═══ SUPPLIED MATERIAL ═══

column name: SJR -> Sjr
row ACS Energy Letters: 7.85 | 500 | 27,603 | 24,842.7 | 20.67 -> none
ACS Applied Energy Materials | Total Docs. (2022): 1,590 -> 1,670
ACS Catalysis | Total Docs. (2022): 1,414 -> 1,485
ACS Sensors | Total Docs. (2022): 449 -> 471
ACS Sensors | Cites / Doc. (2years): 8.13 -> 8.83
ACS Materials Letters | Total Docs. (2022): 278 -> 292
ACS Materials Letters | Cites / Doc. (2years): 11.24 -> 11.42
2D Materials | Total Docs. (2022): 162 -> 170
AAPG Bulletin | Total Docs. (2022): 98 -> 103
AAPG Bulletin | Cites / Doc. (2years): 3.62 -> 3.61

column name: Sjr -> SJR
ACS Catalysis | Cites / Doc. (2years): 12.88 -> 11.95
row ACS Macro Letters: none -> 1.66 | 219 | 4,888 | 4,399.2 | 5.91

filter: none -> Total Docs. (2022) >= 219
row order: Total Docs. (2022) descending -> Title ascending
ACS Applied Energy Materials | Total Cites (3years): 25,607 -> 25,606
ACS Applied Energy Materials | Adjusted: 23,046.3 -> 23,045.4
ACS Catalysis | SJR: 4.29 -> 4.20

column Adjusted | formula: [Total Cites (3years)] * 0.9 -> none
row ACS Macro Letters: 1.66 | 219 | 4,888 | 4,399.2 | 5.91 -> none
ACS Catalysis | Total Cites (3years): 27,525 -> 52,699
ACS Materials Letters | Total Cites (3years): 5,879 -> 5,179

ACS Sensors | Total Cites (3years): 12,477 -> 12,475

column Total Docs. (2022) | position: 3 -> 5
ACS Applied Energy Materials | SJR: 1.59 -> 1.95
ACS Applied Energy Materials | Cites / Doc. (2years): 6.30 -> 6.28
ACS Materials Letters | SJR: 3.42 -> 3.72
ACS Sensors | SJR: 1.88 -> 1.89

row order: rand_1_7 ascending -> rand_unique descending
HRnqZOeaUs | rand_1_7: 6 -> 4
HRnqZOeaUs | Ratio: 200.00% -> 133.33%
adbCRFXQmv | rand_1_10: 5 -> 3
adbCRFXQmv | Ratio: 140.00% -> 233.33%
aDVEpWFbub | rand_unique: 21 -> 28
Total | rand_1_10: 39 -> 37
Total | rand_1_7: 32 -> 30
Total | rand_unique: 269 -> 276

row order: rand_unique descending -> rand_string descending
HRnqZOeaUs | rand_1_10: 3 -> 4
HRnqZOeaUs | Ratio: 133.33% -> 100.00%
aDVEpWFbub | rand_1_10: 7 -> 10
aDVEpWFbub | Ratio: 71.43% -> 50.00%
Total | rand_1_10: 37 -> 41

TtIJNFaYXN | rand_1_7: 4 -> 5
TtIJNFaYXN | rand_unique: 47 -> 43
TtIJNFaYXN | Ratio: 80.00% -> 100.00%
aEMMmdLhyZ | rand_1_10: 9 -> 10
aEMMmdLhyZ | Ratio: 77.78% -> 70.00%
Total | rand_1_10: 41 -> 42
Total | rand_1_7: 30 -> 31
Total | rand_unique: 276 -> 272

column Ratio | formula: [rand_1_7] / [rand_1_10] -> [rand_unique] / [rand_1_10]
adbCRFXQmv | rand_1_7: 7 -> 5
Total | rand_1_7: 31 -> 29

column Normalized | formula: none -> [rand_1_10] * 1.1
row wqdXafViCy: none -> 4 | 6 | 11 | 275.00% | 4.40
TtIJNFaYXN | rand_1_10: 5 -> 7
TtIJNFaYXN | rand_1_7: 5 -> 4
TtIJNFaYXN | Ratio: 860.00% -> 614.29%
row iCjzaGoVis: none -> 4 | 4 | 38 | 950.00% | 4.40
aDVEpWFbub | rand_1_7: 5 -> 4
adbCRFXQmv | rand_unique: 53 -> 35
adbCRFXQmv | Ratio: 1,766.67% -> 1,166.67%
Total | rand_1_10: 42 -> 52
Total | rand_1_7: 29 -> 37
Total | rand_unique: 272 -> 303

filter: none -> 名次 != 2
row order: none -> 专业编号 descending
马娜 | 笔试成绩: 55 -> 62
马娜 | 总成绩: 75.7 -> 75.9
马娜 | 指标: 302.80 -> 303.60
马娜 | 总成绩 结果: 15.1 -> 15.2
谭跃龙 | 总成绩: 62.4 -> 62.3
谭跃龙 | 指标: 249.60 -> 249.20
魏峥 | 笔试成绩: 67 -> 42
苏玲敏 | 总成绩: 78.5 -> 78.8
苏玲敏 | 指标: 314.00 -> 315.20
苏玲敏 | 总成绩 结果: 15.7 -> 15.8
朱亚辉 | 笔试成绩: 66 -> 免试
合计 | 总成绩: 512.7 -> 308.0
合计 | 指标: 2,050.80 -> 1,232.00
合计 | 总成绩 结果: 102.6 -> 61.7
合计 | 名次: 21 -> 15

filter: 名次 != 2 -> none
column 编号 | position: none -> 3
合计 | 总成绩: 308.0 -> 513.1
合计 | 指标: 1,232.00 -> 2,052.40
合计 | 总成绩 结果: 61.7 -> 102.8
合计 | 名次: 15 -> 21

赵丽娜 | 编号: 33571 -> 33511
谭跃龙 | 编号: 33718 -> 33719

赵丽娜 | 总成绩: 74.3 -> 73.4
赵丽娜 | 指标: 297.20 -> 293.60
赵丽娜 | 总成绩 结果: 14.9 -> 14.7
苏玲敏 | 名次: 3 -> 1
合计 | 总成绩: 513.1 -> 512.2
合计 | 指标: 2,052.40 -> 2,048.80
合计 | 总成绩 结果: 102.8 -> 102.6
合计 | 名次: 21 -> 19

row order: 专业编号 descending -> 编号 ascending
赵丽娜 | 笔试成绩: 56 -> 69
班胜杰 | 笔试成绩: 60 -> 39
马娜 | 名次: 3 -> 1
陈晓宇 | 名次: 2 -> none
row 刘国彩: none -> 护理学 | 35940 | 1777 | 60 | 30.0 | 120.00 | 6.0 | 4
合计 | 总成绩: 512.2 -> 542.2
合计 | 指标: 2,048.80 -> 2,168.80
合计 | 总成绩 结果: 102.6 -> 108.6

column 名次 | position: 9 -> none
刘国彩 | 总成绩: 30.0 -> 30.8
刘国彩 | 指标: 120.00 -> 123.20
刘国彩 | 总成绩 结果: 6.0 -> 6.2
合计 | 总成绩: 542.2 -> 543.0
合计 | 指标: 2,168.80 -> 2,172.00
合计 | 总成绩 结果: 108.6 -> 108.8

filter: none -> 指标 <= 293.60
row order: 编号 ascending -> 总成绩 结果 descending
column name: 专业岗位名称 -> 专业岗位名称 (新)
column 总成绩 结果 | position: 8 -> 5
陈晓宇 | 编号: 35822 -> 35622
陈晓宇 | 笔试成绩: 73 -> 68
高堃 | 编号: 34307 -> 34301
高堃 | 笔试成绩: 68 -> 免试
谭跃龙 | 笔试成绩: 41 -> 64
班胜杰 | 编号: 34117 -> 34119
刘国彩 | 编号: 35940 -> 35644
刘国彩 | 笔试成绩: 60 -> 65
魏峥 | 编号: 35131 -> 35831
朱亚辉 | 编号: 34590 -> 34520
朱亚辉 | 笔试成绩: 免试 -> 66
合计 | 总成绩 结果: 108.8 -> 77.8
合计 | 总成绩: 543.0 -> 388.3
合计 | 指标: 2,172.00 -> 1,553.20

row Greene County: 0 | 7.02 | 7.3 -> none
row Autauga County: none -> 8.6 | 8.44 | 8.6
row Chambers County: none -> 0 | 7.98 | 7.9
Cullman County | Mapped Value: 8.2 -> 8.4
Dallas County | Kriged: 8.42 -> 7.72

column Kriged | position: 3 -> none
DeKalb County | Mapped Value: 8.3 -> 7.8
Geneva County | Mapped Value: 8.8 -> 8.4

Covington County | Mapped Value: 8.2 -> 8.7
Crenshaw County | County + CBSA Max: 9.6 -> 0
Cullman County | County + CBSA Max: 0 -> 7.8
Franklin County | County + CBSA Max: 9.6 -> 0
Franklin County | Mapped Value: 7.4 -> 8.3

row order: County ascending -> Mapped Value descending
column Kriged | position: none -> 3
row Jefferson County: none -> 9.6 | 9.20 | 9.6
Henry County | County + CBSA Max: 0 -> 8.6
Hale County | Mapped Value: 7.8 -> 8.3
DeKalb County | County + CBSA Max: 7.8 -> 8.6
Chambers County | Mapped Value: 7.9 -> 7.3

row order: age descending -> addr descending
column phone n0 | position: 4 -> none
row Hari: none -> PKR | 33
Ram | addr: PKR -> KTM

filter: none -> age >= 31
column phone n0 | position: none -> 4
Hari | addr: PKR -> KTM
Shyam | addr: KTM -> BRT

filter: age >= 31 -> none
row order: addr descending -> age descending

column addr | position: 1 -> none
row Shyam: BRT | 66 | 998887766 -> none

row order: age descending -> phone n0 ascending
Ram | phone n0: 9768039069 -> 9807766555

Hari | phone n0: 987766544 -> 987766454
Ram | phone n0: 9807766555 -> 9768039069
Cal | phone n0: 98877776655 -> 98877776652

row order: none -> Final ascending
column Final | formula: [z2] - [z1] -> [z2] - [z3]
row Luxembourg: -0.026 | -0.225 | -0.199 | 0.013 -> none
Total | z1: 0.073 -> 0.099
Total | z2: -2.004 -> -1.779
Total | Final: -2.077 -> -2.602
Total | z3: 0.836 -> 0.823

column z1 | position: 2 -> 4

═══

The lines to extract from the data above begin with the line containing "Total | rand_1_10: 41 -> 42" and end with the line containing "合计 | 总成绩 结果: 61.7 -> 102.8". Extract them exactly, including both.

ANSWER TO THE PROBLEM:
Total | rand_1_10: 41 -> 42
Total | rand_1_7: 30 -> 31
Total | rand_unique: 276 -> 272

column Ratio | formula: [rand_1_7] / [rand_1_10] -> [rand_unique] / [rand_1_10]
adbCRFXQmv | rand_1_7: 7 -> 5
Total | rand_1_7: 31 -> 29

column Normalized | formula: none -> [rand_1_10] * 1.1
row wqdXafViCy: none -> 4 | 6 | 11 | 275.00% | 4.40
TtIJNFaYXN | rand_1_10: 5 -> 7
TtIJNFaYXN | rand_1_7: 5 -> 4
TtIJNFaYXN | Ratio: 860.00% -> 614.29%
row iCjzaGoVis: none -> 4 | 4 | 38 | 950.00% | 4.40
aDVEpWFbub | rand_1_7: 5 -> 4
adbCRFXQmv | rand_unique: 53 -> 35
adbCRFXQmv | Ratio: 1,766.67% -> 1,166.67%
Total | rand_1_10: 42 -> 52
Total | rand_1_7: 29 -> 37
Total | rand_unique: 272 -> 303

filter: none -> 名次 != 2
row order: none -> 专业编号 descending
马娜 | 笔试成绩: 55 -> 62
马娜 | 总成绩: 75.7 -> 75.9
马娜 | 指标: 302.80 -> 303.60
马娜 | 总成绩 结果: 15.1 -> 15.2
谭跃龙 | 总成绩: 62.4 -> 62.3
谭跃龙 | 指标: 249.60 -> 249.20
魏峥 | 笔试成绩: 67 -> 42
苏玲敏 | 总成绩: 78.5 -> 78.8
苏玲敏 | 指标: 314.00 -> 315.20
苏玲敏 | 总成绩 结果: 15.7 -> 15.8
朱亚辉 | 笔试成绩: 66 -> 免试
合计 | 总成绩: 512.7 -> 308.0
合计 | 指标: 2,050.80 -> 1,232.00
合计 | 总成绩 结果: 102.6 -> 61.7
合计 | 名次: 21 -> 15

filter: 名次 != 2 -> none
column 编号 | position: none -> 3
合计 | 总成绩: 308.0 -> 513.1
合计 | 指标: 1,232.00 -> 2,052.40
合计 | 总成绩 结果: 61.7 -> 102.8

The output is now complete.